By Oscarline Onwuemenyi
Representatives and Chief Executive Officers, CEOs, of Independent Power Producers, IPPs, in Nigeria have complained that the cumbersome processes of assessing financial packages for investments in power generation from the World Bank may affect Power Purchase Agreements, PPAs.
The delay in accessing these facilities has locked in up to 13,000 Megawatts of power, which would have been completed and fed into the National Grid.
The IPPs which met with the management of the Nigerian Electricity Regulatory Commission, NERC, in Abuja criticised what they described as organisational delay in securing risk guarantee and gas supply agreement, which are vital to the completion and execution of projects initiated by them.

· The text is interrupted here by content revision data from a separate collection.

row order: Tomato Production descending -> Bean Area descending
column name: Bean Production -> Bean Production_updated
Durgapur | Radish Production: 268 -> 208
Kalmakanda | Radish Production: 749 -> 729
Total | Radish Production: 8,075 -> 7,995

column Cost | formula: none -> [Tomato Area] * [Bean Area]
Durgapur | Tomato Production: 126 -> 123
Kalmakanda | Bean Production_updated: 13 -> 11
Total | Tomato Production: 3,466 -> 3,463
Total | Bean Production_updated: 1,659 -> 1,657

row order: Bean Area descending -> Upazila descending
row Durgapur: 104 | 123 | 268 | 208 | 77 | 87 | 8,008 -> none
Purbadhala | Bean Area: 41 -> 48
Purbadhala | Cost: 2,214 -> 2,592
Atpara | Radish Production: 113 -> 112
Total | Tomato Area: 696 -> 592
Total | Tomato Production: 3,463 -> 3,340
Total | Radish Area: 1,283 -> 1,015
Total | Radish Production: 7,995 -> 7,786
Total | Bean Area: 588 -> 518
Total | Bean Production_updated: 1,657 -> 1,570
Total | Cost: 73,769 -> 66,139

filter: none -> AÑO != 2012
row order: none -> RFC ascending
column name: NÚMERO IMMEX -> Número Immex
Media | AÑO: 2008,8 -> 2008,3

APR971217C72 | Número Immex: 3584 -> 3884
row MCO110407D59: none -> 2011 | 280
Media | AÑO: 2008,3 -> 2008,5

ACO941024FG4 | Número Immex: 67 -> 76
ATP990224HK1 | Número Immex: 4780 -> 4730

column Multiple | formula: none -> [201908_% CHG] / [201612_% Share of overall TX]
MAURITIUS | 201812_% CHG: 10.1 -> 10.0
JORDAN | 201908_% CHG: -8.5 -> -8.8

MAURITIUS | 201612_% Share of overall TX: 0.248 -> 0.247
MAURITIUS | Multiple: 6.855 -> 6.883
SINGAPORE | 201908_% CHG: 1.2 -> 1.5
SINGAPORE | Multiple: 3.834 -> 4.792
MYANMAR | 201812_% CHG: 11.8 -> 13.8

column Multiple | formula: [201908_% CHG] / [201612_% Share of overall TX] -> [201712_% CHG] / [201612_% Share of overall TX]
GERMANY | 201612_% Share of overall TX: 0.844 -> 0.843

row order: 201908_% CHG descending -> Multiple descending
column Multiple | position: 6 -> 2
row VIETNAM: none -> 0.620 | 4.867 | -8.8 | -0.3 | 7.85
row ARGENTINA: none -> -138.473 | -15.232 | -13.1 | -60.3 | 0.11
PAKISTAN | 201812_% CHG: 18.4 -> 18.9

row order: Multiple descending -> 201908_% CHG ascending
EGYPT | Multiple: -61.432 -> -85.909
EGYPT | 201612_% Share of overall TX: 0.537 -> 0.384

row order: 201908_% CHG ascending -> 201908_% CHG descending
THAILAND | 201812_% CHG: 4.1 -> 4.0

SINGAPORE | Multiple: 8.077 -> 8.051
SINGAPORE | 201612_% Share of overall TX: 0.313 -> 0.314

Representatives of the over 60 licensed IPPs told the NERC Chairman, Dr. Sam Amadi, who convened a fact-finding meeting with them, that the process of assessing and utilising the Partial Risk Guarantee, PRG, a form of financial comfort secured by the Federal Government from the World Bank, to encourage investments in the power sector, will take an average of two years.
According to them, the time consuming processes involved in securing the PRG will, in effect, delay the signing of PPAs and ultimately, the completion of some power projects.
Specifically, the Executive Director of Supertek Nigeria, Mr. Ray Oguego, and the Chief Technical Adviser of Geometric Power, Mr. Ben Caven, said that the IPPs are consistently faced with the challenges of gas supply and bureaucratic bottleneck in securing PRG from the World Bank.